Cellular Concrete Tunnel Abandonment

Challenge:

In the early 1990s, a deep foundation pile was driven through a sanitary sewer line and floor drain pipe under the basement floor of a hospital.  At the time, nobody knew that the pipes were there, or had been compromised.

During a renovation of the basement area to expand the adjacent radiation treatment center, the sewer line was video inspected.  The camera ran into the pile.  In order to repair the pipe and route it around the column, two access pits were dug, and an 80′ tunnel was hand excavated to expose the break in the pipes.  New pipes were installed, and routed around the offending pile.

When the repair was finished, there was a 230 cubic yard tunnel to fill.

Limits:

Given the sensitive nature of the work area, there were multiple limits to meet on this cellular concrete tunnel abandonment job.

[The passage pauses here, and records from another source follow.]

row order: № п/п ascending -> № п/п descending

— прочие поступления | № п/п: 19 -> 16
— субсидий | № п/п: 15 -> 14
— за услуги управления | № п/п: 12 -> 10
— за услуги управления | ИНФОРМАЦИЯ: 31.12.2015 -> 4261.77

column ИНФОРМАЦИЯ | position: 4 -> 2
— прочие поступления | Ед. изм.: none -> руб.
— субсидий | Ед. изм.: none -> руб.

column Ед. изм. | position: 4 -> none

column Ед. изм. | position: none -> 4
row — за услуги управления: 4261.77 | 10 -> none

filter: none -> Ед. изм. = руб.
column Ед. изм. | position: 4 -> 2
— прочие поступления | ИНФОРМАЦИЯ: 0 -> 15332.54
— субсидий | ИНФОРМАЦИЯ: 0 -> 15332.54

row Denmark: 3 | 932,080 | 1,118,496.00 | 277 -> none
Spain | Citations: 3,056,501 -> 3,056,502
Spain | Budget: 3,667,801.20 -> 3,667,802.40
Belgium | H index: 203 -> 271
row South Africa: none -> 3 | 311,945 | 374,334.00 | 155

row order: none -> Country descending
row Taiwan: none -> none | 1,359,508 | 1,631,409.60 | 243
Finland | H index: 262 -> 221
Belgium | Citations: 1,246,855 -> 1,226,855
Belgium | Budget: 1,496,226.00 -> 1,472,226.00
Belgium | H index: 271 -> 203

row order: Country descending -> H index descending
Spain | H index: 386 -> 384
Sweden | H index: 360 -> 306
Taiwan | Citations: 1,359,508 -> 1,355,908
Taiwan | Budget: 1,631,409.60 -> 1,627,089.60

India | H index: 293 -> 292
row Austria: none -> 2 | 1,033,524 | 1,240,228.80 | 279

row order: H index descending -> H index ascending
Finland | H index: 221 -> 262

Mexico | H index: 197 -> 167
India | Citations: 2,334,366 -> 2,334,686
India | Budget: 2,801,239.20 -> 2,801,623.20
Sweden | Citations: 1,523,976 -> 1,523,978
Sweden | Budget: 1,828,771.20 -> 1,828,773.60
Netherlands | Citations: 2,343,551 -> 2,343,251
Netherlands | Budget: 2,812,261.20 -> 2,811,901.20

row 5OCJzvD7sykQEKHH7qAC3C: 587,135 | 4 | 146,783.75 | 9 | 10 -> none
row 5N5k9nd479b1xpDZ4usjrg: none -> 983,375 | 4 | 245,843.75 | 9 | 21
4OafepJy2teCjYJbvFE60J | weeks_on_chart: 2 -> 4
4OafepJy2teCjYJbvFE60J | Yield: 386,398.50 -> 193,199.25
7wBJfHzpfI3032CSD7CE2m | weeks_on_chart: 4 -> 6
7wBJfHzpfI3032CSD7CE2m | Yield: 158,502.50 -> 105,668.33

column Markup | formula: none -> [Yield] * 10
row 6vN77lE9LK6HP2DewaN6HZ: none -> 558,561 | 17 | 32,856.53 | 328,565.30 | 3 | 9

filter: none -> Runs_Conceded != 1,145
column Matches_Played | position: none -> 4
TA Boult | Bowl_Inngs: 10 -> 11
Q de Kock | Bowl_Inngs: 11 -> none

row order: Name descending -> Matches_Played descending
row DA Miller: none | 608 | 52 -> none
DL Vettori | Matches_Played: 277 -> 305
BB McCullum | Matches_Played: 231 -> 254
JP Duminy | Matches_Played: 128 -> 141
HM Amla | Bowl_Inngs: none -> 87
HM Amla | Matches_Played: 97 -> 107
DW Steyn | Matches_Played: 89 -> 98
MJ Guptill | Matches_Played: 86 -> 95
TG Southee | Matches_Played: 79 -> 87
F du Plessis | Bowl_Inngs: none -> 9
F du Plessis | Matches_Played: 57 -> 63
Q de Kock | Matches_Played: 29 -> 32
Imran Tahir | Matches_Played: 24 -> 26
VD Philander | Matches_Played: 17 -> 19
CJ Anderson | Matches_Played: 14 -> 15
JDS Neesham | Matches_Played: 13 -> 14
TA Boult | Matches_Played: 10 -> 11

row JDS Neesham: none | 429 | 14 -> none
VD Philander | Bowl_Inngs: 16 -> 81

  • The tunnel ran under a radiation treatment room, so due to the potential for radiological exposure, all work had to be completed off-hours.
  • Time was tight; the tunnel access pits were in rooms under renovation for installation of additional radiological treatment machines.
  • There was a total of 230’ pumping distance, 100’ of which was inside, 20’ below grade.  
  • The designer wanted to minimize the weight applied to the pipes by the tunnel abandonment material
  • The material needed to be excavatable.

Solution:

Cellular concrete tunnel abandonment in Washington, DCLightweight cellular concrete was chosen for the void filling because it is easily pumped, is self-leveling and very light weight.  Cellular concrete is very flowable and doesn’t segregate.  This allows it to be pumped long distances and still be uniform at placement and during curing.  This isn’t always possible with flowable fill, which is also significantly heavier than cellular concrete.

Cellular concrete is self-leveling to within a few inches per hundred feet.  This allowed for filling the tunnel from a single placement location, which minimized the disruption to other trades.

Result:

CJGeo successfully placed 230 cubic yards of material in two lifts.  Once the cellular concrete tunnel abandonment was completed, the floor access holes were patched, the renovation activity resumed.